Diversification Opportunities for NYSE Composite and SC
0.02 | Correlation Coefficient |
Significant diversification
The 3 months correlation between NYSE and SC is 0.02. Overlapping area represents the amount of risk that can be diversified away by holding NYSE Composite and SC in the same portfolio, assuming nothing else is changed. The correlation between historical prices or returns on SC and NYSE Composite is a relative statistical measure of the degree to which these equity instruments tend to move together. The correlation coefficient measures the extent to which returns on NYSE Composite are associated (or correlated) with SC. Values of the correlation coefficient range from -1 to +1, where. The correlation of zero (0) is possible when the price movement of SC has no effect on the direction of NYSE Composite i.e., NYSE Composite and SC go up and down completely randomly.
Pair Corralation between NYSE Composite and SC
Assuming the 90 days trading horizon NYSE Composite is expected to generate 0.15 times more return on investment than SC. However, NYSE Composite is 6.69 times less risky than SC. It trades about 0.21 of its potential returns per unit of risk. SC is currently generating about -0.39 per unit of risk. If you would invest 1,960,737 in NYSE Composite on November 18, 2024 and sell it today you would earn a total of 52,312 from holding NYSE Composite or generate 2.67% return on investment over 90 days.

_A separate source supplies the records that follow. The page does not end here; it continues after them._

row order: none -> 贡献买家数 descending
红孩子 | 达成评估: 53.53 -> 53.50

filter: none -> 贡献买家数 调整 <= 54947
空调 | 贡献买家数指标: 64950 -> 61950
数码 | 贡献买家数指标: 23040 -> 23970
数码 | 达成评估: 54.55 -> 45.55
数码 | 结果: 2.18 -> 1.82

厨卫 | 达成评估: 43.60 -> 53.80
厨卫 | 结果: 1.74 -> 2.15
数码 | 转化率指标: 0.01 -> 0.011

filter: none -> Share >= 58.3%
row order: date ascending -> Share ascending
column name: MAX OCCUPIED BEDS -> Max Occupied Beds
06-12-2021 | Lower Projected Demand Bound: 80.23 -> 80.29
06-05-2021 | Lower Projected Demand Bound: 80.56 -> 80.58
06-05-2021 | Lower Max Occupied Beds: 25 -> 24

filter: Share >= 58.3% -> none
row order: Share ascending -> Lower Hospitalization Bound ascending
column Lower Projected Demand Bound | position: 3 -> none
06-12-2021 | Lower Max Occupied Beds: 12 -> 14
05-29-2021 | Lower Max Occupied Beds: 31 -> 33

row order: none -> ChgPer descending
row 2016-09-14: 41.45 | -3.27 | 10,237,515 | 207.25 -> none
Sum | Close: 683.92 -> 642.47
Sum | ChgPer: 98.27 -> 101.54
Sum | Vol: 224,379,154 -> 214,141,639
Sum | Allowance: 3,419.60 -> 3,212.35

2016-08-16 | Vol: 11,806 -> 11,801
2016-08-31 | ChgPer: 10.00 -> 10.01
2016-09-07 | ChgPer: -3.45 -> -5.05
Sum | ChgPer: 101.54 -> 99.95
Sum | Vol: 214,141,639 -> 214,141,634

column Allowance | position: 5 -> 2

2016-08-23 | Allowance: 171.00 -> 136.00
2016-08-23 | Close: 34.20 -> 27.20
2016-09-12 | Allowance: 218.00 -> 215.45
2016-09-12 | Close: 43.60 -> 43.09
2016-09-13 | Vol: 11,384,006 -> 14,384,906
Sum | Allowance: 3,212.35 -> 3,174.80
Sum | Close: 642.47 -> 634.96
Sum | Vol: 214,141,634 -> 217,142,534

Time Period | 3 Months [change] |
Direction | Moves Together |
Strength | Insignificant |
Accuracy | 95.45% |
Values | Daily Returns |
NYSE Composite vs. SC
Performance |
Timeline |
NYSE Composite and SC Volatility Contrast
Predicted Return Density |
Returns |
NYSE Composite
Pair trading matchups for NYSE Composite
SC
Pair trading matchups for SC
Pair Trading with NYSE Composite and SC
The main advantage of trading using opposite NYSE Composite and SC positions is that it hedges away some unsystematic risk. Because of two separate transactions, even if NYSE Composite position performs unexpectedly, SC can make up some of the losses. Pair trading also minimizes risk from directional movements in the market. For example, if an entire industry or sector drops because of unexpected headlines, the short position in SC will offset losses from the drop in SC's long position.NYSE Composite vs. Zhihu Inc ADR | NYSE Composite vs. Allied Gaming Entertainment | NYSE Composite vs. Asure Software | NYSE Composite vs. SohuCom |
Check out your portfolio center.Note that this page's information should be used as a complementary analysis to find the right mix of equity instruments to add to your existing portfolios or create a brand new portfolio. You can also try the Financial Widgets module to easily integrated Macroaxis content with over 30 different plug-and-play financial widgets.